Siddiqi Ahmed Kamal, Maniya Muhammad Talha, Ali Kumail Mustafa, Saqib Scheryar, Abdou Mahmoud H, Garcia Mariana, Quintana Raymundo A, Amin Sagar, Dabbagh Mohammed Ferras, Naeem Muhammad, De Cecco Carlo N
Division of Cardiothoracic Imaging, Department of Radiology and Imaging Sciences, Emory University, Clifton Road, NE, Atlanta, GA, 136430322, USA.
Department of Medicine, Ziauddin Medical University, Karachi, Pakistan.
Pediatr Cardiol. 2025 Aug 11. doi: 10.1007/s00246-025-03986-3.
Hypoplastic left heart syndrome (HLHS) is a complex congenital heart defect, characterized by hypoplasia of the left ventricle, the ascending aorta, and the aortic arch often with accompanying aortic and mitral valvular anomalies. If left untreated, HLHS is uniformly fatal in infancy, yet mortality trends remain unexplored. We aim to assess trends in HLHS-related mortality among the U.S. pediatric population. Death certificate data was analyzed from the CDC WONDER database for HLHS-related mortality from 1999 to 2020. Data were stratified by year, age, sex, race, urbanization status, state and census region. Age adjusted mortality rates (AAMR) and crude mortality rates (CMR) per 1,000,000 persons and annual percent changes (APC), were calculated. Between 1999 and 2020, 7053 HLHS-related deaths occurred among the pediatric population aged < 15 years. The overall AAMRs declined steadily from 1999 to 2020 (APC: - 2.54). Males consistently had higher AAMRs than females. Non-Hispanic (NH) Blacks had the highest AAMR in 2020 (4.96), followed by Hispanic/Latinos (3.78) and NH Whites (3.47). AAMRs varied between different regions (overall AAMR Northeast (3.95), Midwest (5.70), South (5.60), and West (5.09)).
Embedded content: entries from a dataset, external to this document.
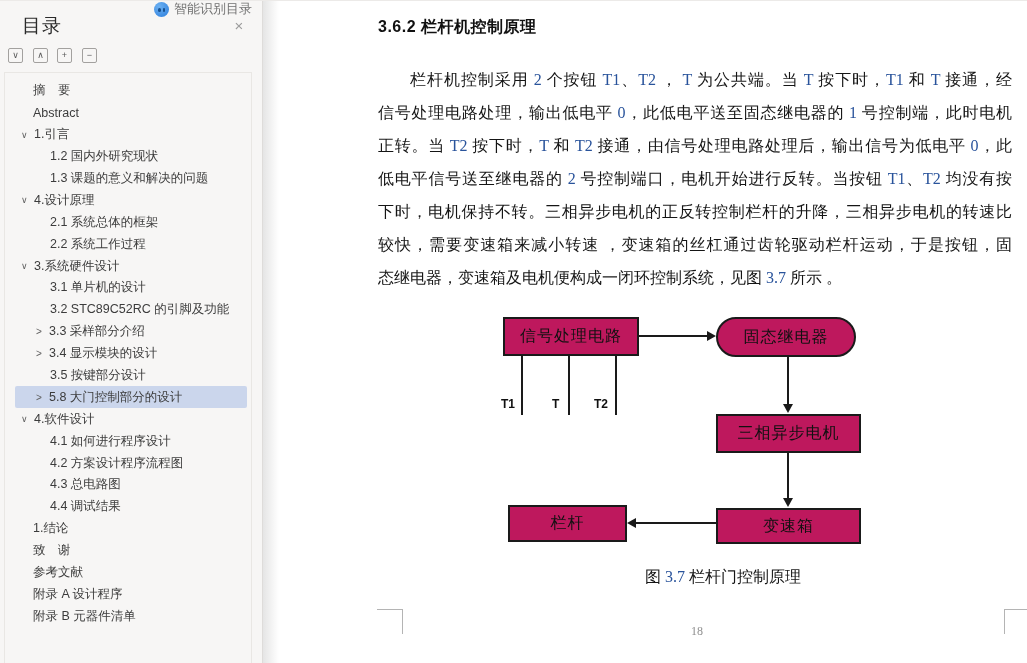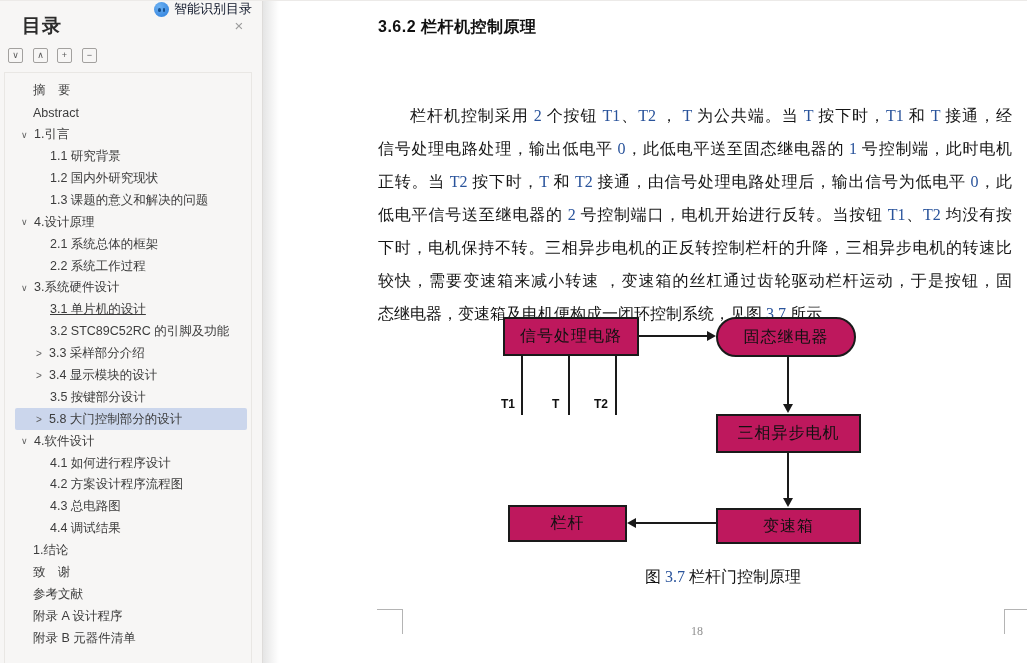--- a/index.html
+++ b/index.html
@@ -25,7 +25,7 @@
   #smart-icon::before, #smart-icon::after { content:""; position:absolute; top:6px; width:2.5px;
                 height:4.5px; border-radius:2px; background:#17508f; }
   #smart-icon::before { left:4px; } #smart-icon::after { left:8.5px; }
-  #smart-toc-label { font-size:13px; color:#0f172a; }
+  #smart-toc-label { font-size:13px; color:#737373; }
 
   #toc-panel { position:absolute; left:4px; top:71px; width:248px; height:592px;
                border:1px solid #e9e7e4; border-bottom:none; }

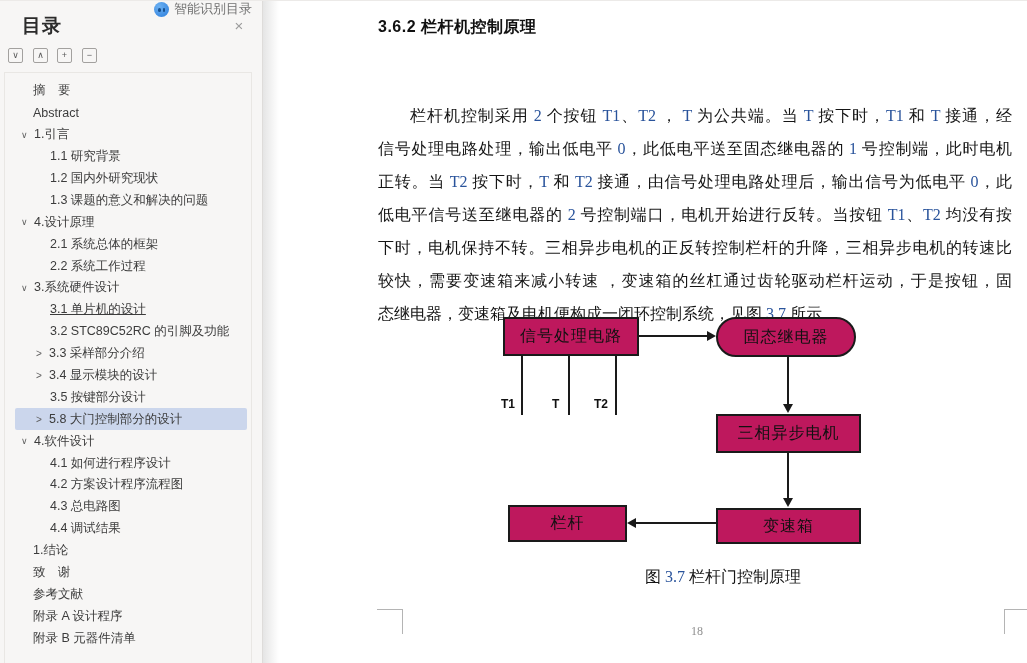--- a/index.html
+++ b/index.html
@@ -11,7 +11,7 @@
   #sidebar { position:absolute; left:0; top:0; width:263px; height:663px;
              background:#f7f6f5; border-right:1px solid #dedcda; }
   #toc-title { position:absolute; left:22px; top:12px; font-size:19px; color:#2b2b2b;
-               font-weight:700; letter-spacing:1px; }
+               font-weight:400; letter-spacing:1px; }
   #toc-close { position:absolute; right:14px; top:16px; width:18px; height:18px;
                color:#9b9b9b; font-size:15px; line-height:18px; text-align:center; cursor:pointer; }
   #toc-toolbar { position:absolute; left:0; top:47px; width:263px; height:18px; }

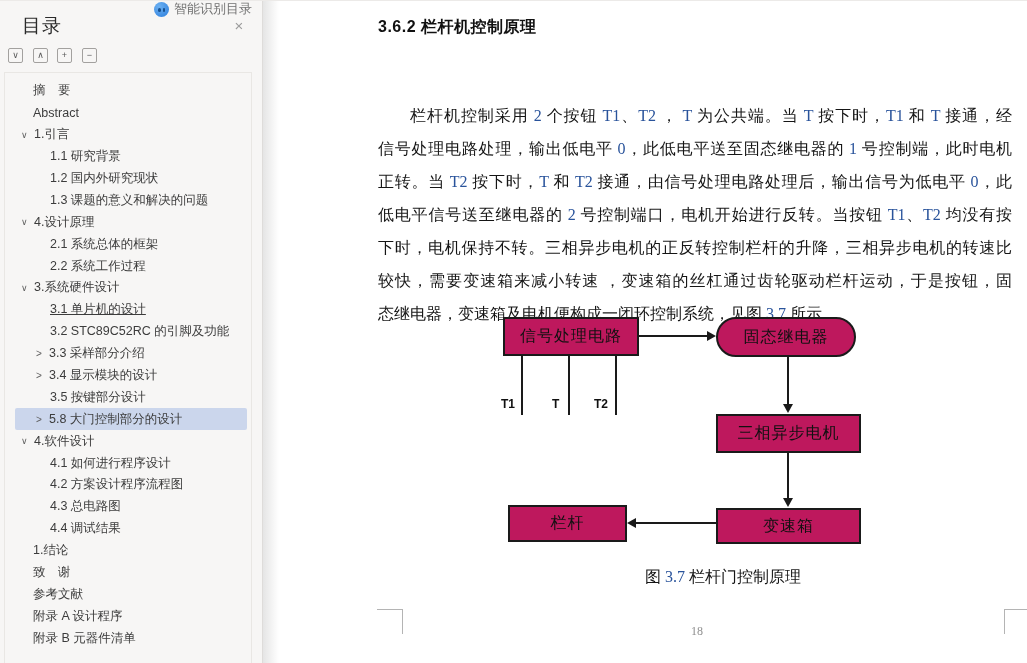--- a/index.html
+++ b/index.html
@@ -47,7 +47,7 @@
           font-family:"Liberation Serif", serif; font-size:16px; color:#151515; }
   .pline { line-height:33px; }
   .pline.just { text-align:justify; text-align-last:justify; text-justify:inter-character; }
-  .pline.indent { text-indent:32px;margin-top:36px; }
+  .pline.indent { text-indent:32px; }
   .en { color:#29539b; font-family:"Liberation Serif", serif; }
   .cn { color:#151515; }
 

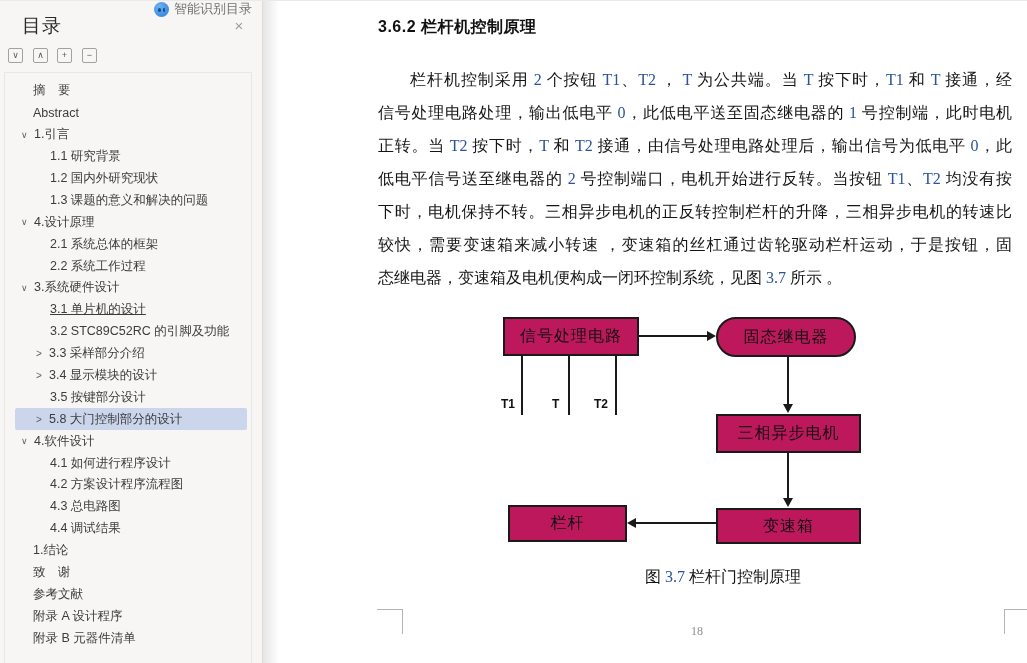--- a/index.html
+++ b/index.html
@@ -107,9 +107,6 @@
             <span>1.引言</span>
           </div>
           <div class="toc-row" style="padding-left: 35px;">
-            <span>1.1  研究背景</span>
-          </div>
-          <div class="toc-row" style="padding-left: 35px;">
             <span>1.2  国内外研究现状</span>
           </div>
           <div class="toc-row" style="padding-left: 35px;">

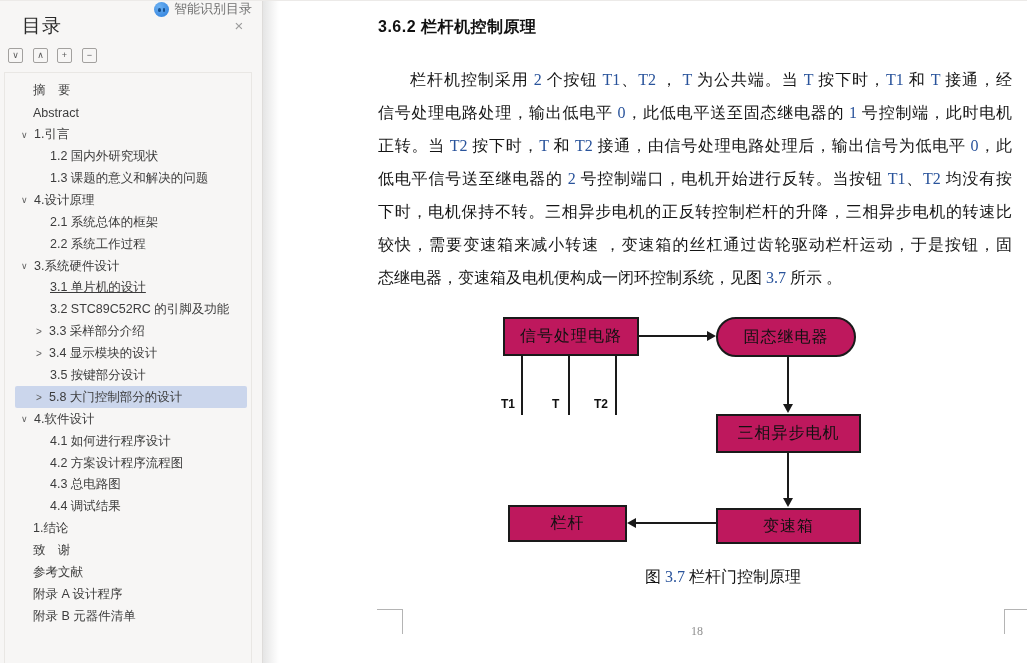--- a/index.html
+++ b/index.html
@@ -126,7 +126,7 @@
             <span class="chev down">∨</span>
             <span>3.系统硬件设计</span>
           </div>
-          <div class="toc-row" style="padding-left: 35px; text-decoration: underline;">
+          <div class="toc-row" style="padding-left: 35px;">
             <span>3.1  单片机的设计</span>
           </div>
           <div class="toc-row" style="padding-left: 35px;">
Urban areas (5.07) had lower HLHS-related AAMR than rural areas (5.93). States in the top 90th percentile of HLHS-related AAMRs (West Virginia, Utah, Iowa, Arkansas, and Maine) had approximately double the AAMRs than those in the bottom-10th percentile. The majority deaths occurred in infants < 1-year (CMR: 71.09), with mortality declining steeply thereafter and minimal CMRs (≤ 0.32) in children aged 9 to 14 years. HLHS-related mortality has declined steadily from 1999 to 2020. The highest AAMRs were observed in Black males and among children living in rural areas. Targeted strategies and public health initiatives are needed to further reduce the burden of HLHS-related mortality among the high-risk groups.
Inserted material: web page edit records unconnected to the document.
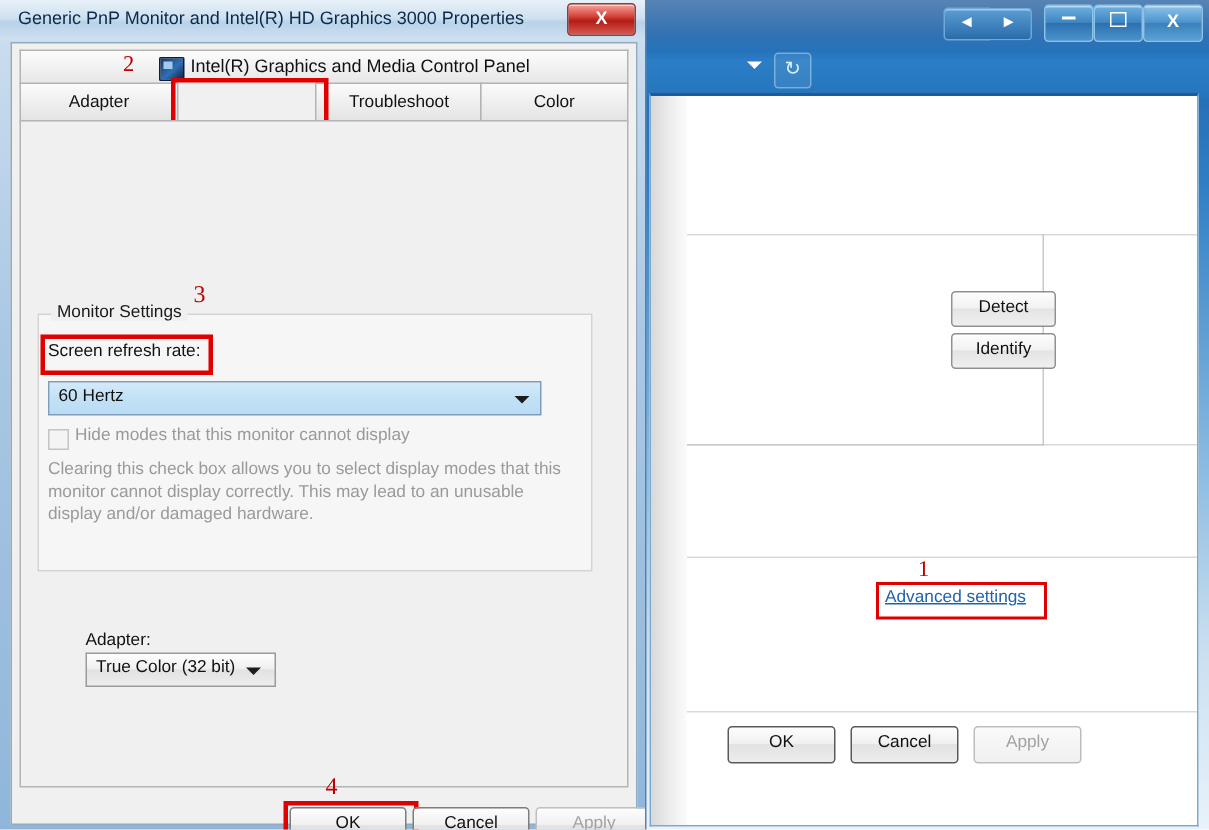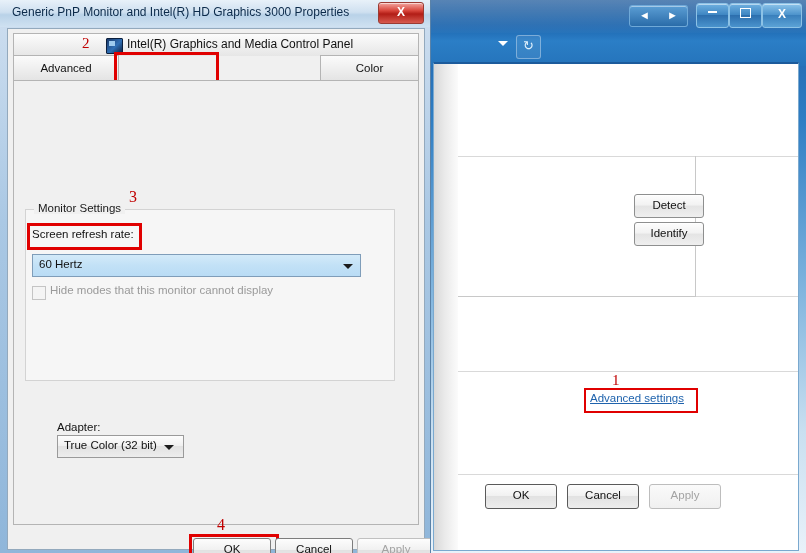--- a/index.html
+++ b/index.html
@@ -334,7 +334,7 @@
           <div id="tab-header-icon"></div>
           <div id="tab-header-label">Intel(R) Graphics and Media Control Panel</div>
         </div>
-        <div class="tab" id="tab-adapter">Advanced</div>
+        <div class="tab" id="tab-adapter">Adapter</div>
         <div class="tab" id="tab-color">Color Management</div>
         <div id="tab-monitor-hl"></div>
       </div>

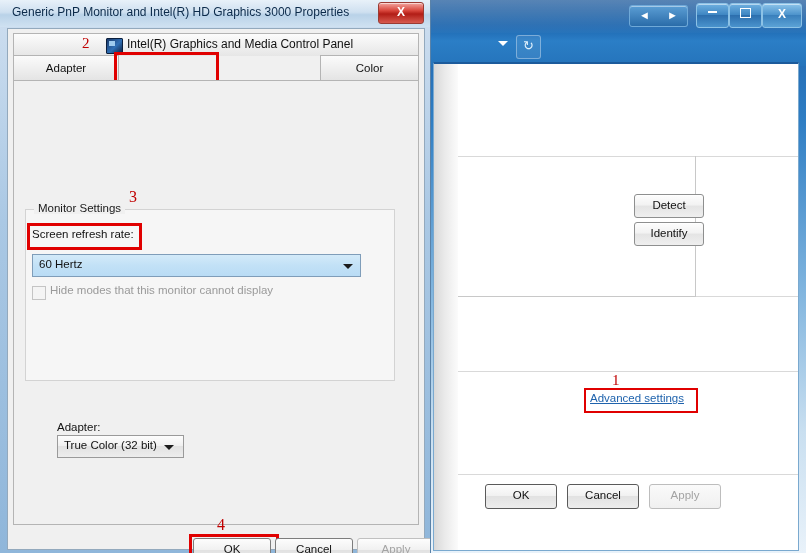--- a/index.html
+++ b/index.html
@@ -335,6 +335,7 @@
           <div id="tab-header-label">Intel(R) Graphics and Media Control Panel</div>
         </div>
         <div class="tab" id="tab-adapter">Adapter</div>
+        <div class="tab" id="tab-troubleshoot">Troubleshoot</div>
         <div class="tab" id="tab-color">Color Management</div>
         <div id="tab-monitor-hl"></div>
       </div>

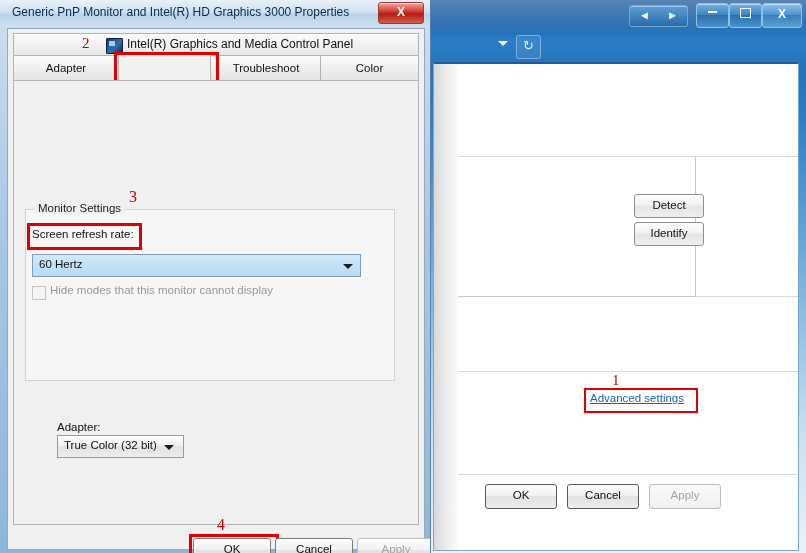--- a/index.html
+++ b/index.html
@@ -354,6 +354,7 @@
           </div>
           <div id="chk-hide"></div>
           <div id="chk-hide-label">Hide modes that this monitor cannot display</div>
+          <div id="hide-desc">Clearing this check box allows you to select display modes that this monitor cannot display correctly. This may lead to an unusable display and/or damaged hardware.</div>
         </div>
 
         <div id="lbl-colors">Adapter:</div>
左心发育不全综合征(HLHS)是一种复杂的先天性心脏缺陷,其特征为左心室、升主动脉和主动脉弓发育不全,常伴有主动脉瓣和二尖瓣异常。若不进行治疗,HLHS在婴儿期会无一例外地导致死亡,但死亡率趋势仍未得到研究。我们旨在评估美国儿科人群中与HLHS相关的死亡率趋势。从疾病控制与预防中心(CDC)的WONDER数据库中分析了1999年至2020年与HLHS相关的死亡证明数据。数据按年份、年龄、性别、种族、城市化状况、州和人口普查区域进行分层。计算了每100万人的年龄调整死亡率(AAMR)、粗死亡率(CMR)和年度百分比变化(APC)。1999年至2020年期间,15岁以下儿科人群中有7053例与HLHS相关的死亡。从1999年到2020年,总体AAMR稳步下降(APC:-2.54)。男性的AAMR一直高于女性。2020年,非西班牙裔(NH)黑人的AAMR最高(4.96),其次是西班牙裔/拉丁裔(3.78)和NH白人(3.47)。不同地区的AAMR有所不同(总体AAMR东北部为3.95,中西部为5.70,南部为5.60,西部为5.09)。城市地区(5.07)与HLHS相关的AAMR低于农村地区(5.93)。HLHS相关AAMR处于第90百分位的州(西弗吉尼亚州、犹他州、爱荷华州、阿肯色州和缅因州)的AAMR约为处于第10百分位州的两倍。大多数死亡发生在1岁以下婴儿(CMR:71.09),此后死亡率急剧下降,9至14岁儿童的CMR最低(≤0.32)。1999年至2020年期间,与HLHS相关的死亡率稳步下降。黑人男性和农村地区儿童的AAMR最高。需要采取针对性策略和公共卫生举措,以进一步减轻高危人群中与HLHS相关的死亡负担。